8

I wish to perform integer arithmetic operations on Quad Word elements of the zmm 0-31 register set and preserve the carry bit resulting from those operations. It appears this is only possible if the data were worked on in the general register set.

Thus I would like to copy information from one of the zmm 0-31 registers to one of the general purpose registers. After working on the 64 bit data in the general purpose register, I would like to return the data to the original zmm 0-31 register in the same QuadWord location it came from. I know that I can move the data from the general purpose register rax to the AVX512 register zmm26 QuadWord location 5 using the command

    vpbroadcastq zmm26{k5}{z},rax 

where 8 bit mask k5 = decimal 32, allows broadcasting of the data to the 5th QuadWord of zmm26 and z=1 indicating that no other QWord in zmm26 is affected, and rax is where the data originates from.

But I cannot find an inverse command that will write the data from register zmm26, Quad word 5 to the rax register. It appears that I can only copy the least significant QuadWord from an AVX register to a general purpose register using the vmovq rax, xmm1 command. And there is no broadcast command using a masked zmm 0-31 source.

I would appreciate knowing what my command options would be to get a particular QuadWord from an zmm 0-31 register to the rax register would be. Also, are there any other descriptive sources of information on the AVX512 instruction set other than the intel manual at this point?

Peter Cordes
  • 328,167
  • 45
  • 605
  • 847
jgr2015
  • 81
  • 3
  • You can emulate carry-handling in vector regs by doing a compare afterwards. (e.g. unsigned `a+b < a` means carry happened, and AVX512F has an unsigned-less-than predicate for integer compare instructions like [`vcmpq`](https://hjlebbink.github.io/x86doc/html/VPCMPQ_VPCMPUQ.html)). Sometimes this is better than unpacking to integer. Especially if you need to do it for all elements in a ZMM vector. – Peter Cordes Aug 14 '17 at 18:24
  • Related: going the other direction with AVX512 or AVX2 [How to move double in %rax into particular qword position on %ymm or %zmm? (Kaby Lake or later)](https://stackoverflow.com/q/52309909). And [Move an int64\_t to the high quadwords of an AVX2 \_\_m256i vector](https://stackoverflow.com/q/54048226) for C intrinsics for AVX2. – Peter Cordes Jan 23 '19 at 17:04

2 Answers2

4

Unlike some of the earlier SIMD extensions which had the "extract" instructions such as pextrq which would do this directly, I'm not aware of any way to do it in AVX-512 (nor in AVX with ymm registers) other than:

  1. Permuting/shuffling the element you want into the lower order quadword and then using vmovq as you noted to get it into a general purpose register.

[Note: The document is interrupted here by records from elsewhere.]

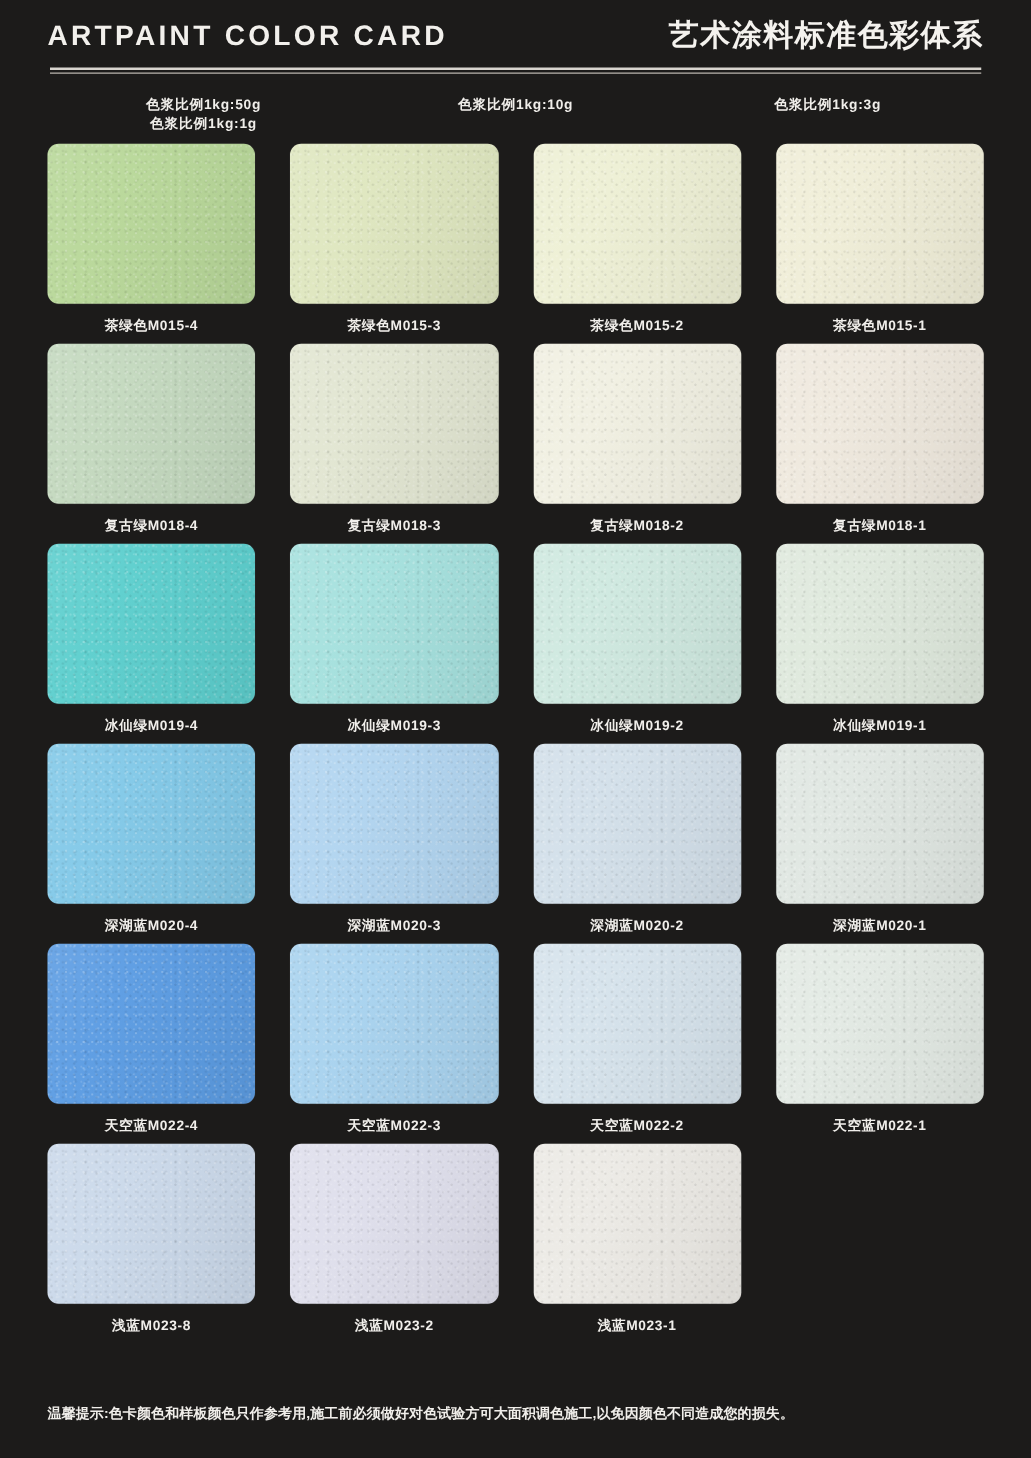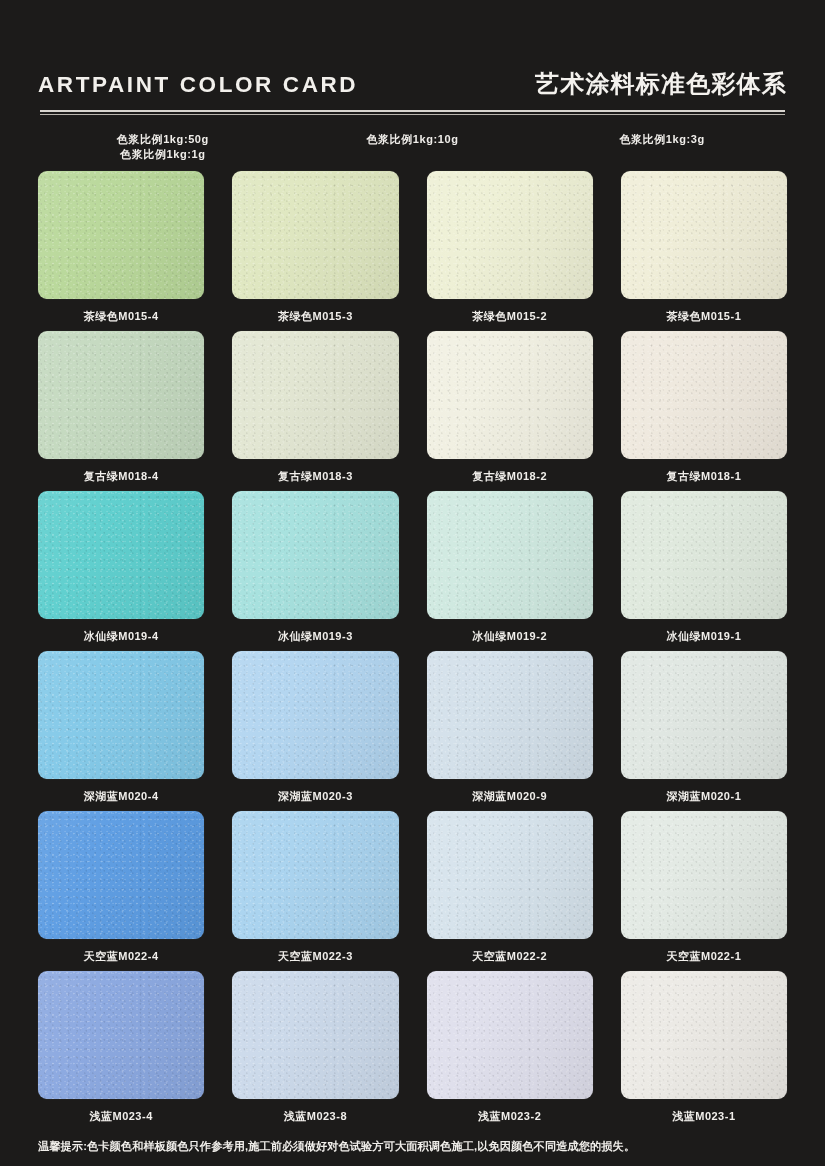--- a/index.html
+++ b/index.html
@@ -25,11 +25,10 @@
 
   
   .header {
-    padding-top: 32px;
+    padding-top: 12px;
     display: flex;
     align-items: baseline;
     justify-content: space-between;
-    margin-top: 36px;
   }
 
   .brand-title {

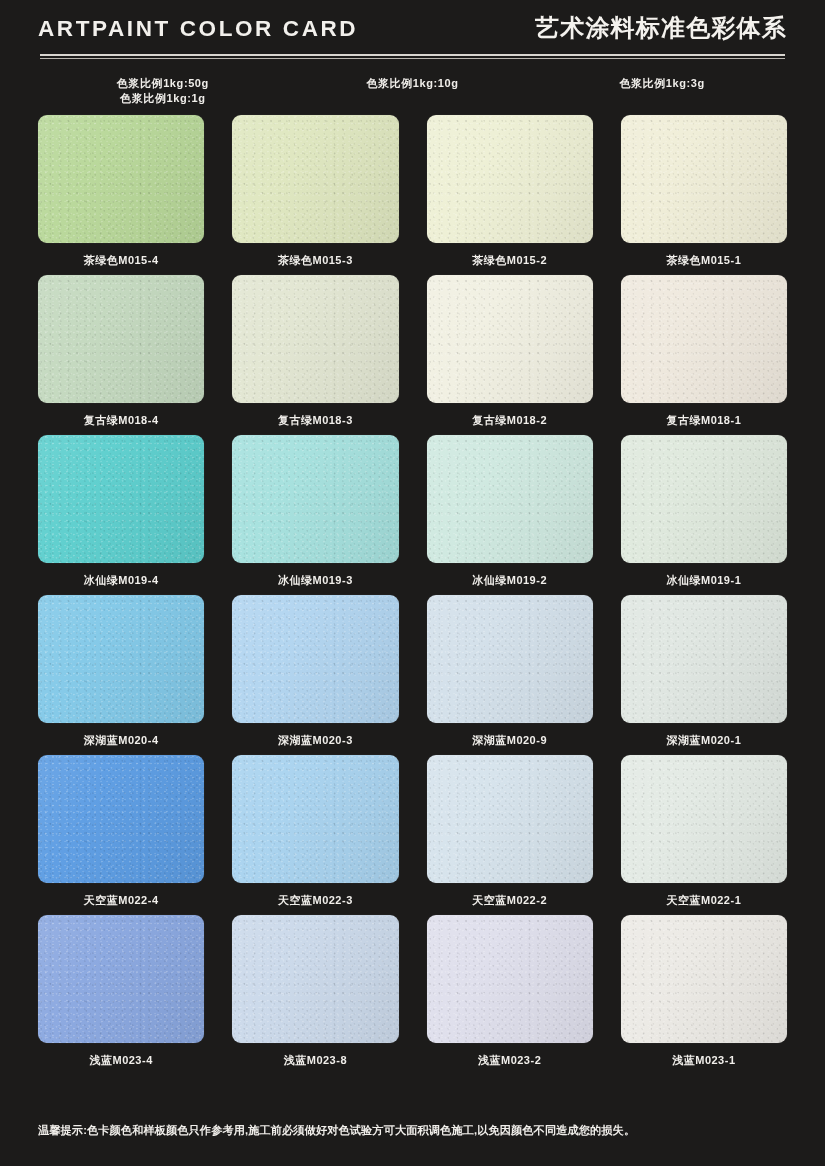--- a/index.html
+++ b/index.html
@@ -239,7 +239,7 @@
       </div>
       <div class="cell">
         <div class="swatch" style="background: rgb(211, 224, 234);"></div>
-        <div class="swatch-label">深湖蓝M020-9</div>
+        <div class="swatch-label">深湖蓝M020-2</div>
       </div>
       <div class="cell">
         <div class="swatch" style="background: rgb(224, 231, 226);"></div>

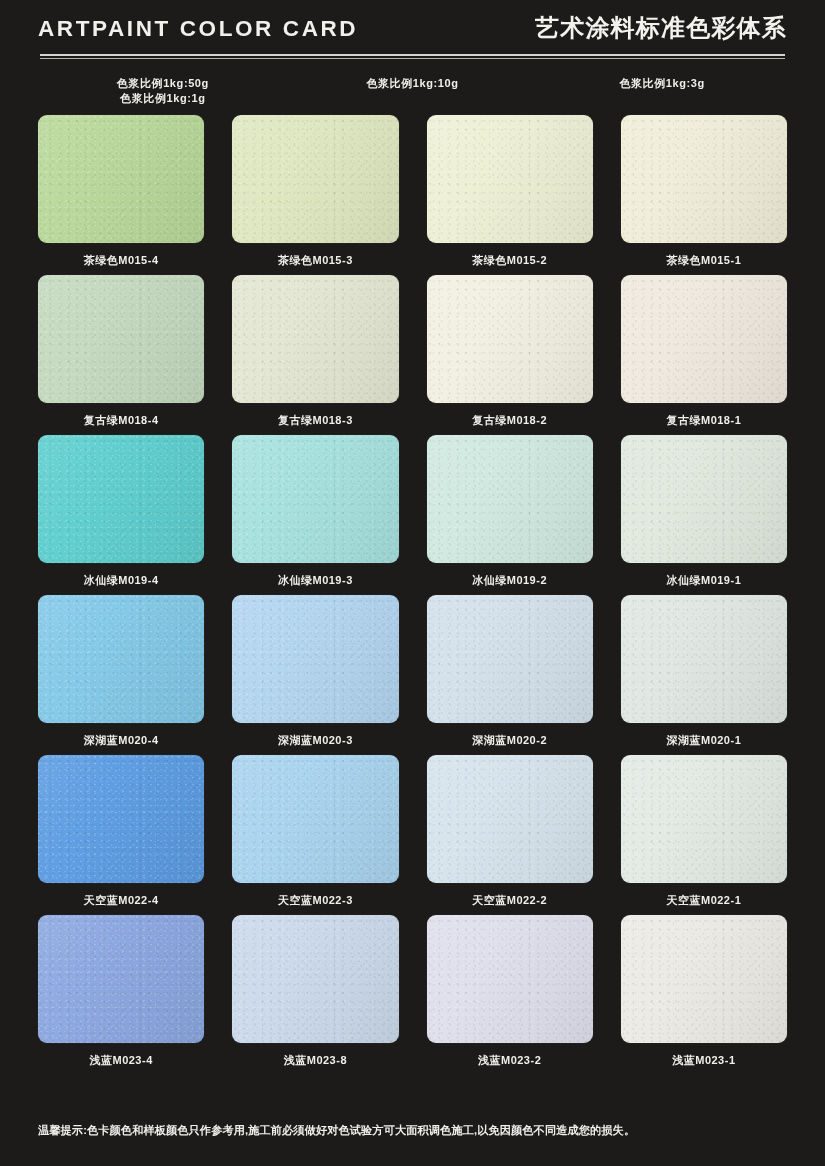--- a/index.html
+++ b/index.html
@@ -262,10 +262,6 @@
         <div class="swatch-label">天空蓝M022-1</div>
       </div>
       <div class="cell">
-        <div class="swatch" style="background: rgb(139, 168, 224);"></div>
-        <div class="swatch-label">浅蓝M023-4</div>
-      </div>
-      <div class="cell">
         <div class="swatch" style="background: rgb(203, 217, 234);"></div>
         <div class="swatch-label">浅蓝M023-8</div>
       </div>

  2. Storing the entire vector to a temporary memory location loc, such as the stack, then using mov register,[loc + offset] instructions to read whichever qword(s) you are interested in.

Both approaches seem pretty ugly, and which is better depends on your exact scenario. Despite using memory as an intermediary, the second approach may be faster if you plan to extract several values from each vector since you can make use of both load ports on recent CPUs which have throughput of one load/cycle, while the permute/shuffle approach is likely to bottleneck a on the port required for the permute/shuffle.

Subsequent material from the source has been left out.